## Requirement
Please repeat exactly the lines below from the one containing "4096 | RR_L2_norm_flow_time: 26530488.9" down to the one containing "2025-04-19 17:37:06 | 桌名: 虎科麻吉 -> 王董集團(全家)", both included, and nothing else.

----- Materials provided -----

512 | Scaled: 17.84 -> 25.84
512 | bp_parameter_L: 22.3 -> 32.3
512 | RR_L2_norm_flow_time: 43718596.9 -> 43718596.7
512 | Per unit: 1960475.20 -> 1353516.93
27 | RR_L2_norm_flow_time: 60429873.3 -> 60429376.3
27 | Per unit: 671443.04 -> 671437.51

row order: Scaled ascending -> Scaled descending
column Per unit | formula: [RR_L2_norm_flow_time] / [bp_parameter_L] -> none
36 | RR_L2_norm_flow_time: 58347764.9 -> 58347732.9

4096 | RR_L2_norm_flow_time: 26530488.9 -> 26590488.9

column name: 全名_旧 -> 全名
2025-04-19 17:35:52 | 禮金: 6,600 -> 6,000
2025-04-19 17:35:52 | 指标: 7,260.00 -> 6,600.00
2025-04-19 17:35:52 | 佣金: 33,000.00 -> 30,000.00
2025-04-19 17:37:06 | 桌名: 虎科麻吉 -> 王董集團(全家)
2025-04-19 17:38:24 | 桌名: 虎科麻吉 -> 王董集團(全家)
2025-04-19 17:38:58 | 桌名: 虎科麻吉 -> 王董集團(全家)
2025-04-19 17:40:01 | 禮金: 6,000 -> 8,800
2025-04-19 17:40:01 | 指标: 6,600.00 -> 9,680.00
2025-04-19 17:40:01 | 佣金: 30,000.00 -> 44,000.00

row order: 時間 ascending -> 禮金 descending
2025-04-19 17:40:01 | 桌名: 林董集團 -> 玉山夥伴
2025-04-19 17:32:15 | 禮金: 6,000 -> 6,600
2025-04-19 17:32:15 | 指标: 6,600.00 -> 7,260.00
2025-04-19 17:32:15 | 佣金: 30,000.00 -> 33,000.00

-----

## Result below
4096 | RR_L2_norm_flow_time: 26530488.9 -> 26590488.9

column name: 全名_旧 -> 全名
2025-04-19 17:35:52 | 禮金: 6,600 -> 6,000
2025-04-19 17:35:52 | 指标: 7,260.00 -> 6,600.00
2025-04-19 17:35:52 | 佣金: 33,000.00 -> 30,000.00
2025-04-19 17:37:06 | 桌名: 虎科麻吉 -> 王董集團(全家)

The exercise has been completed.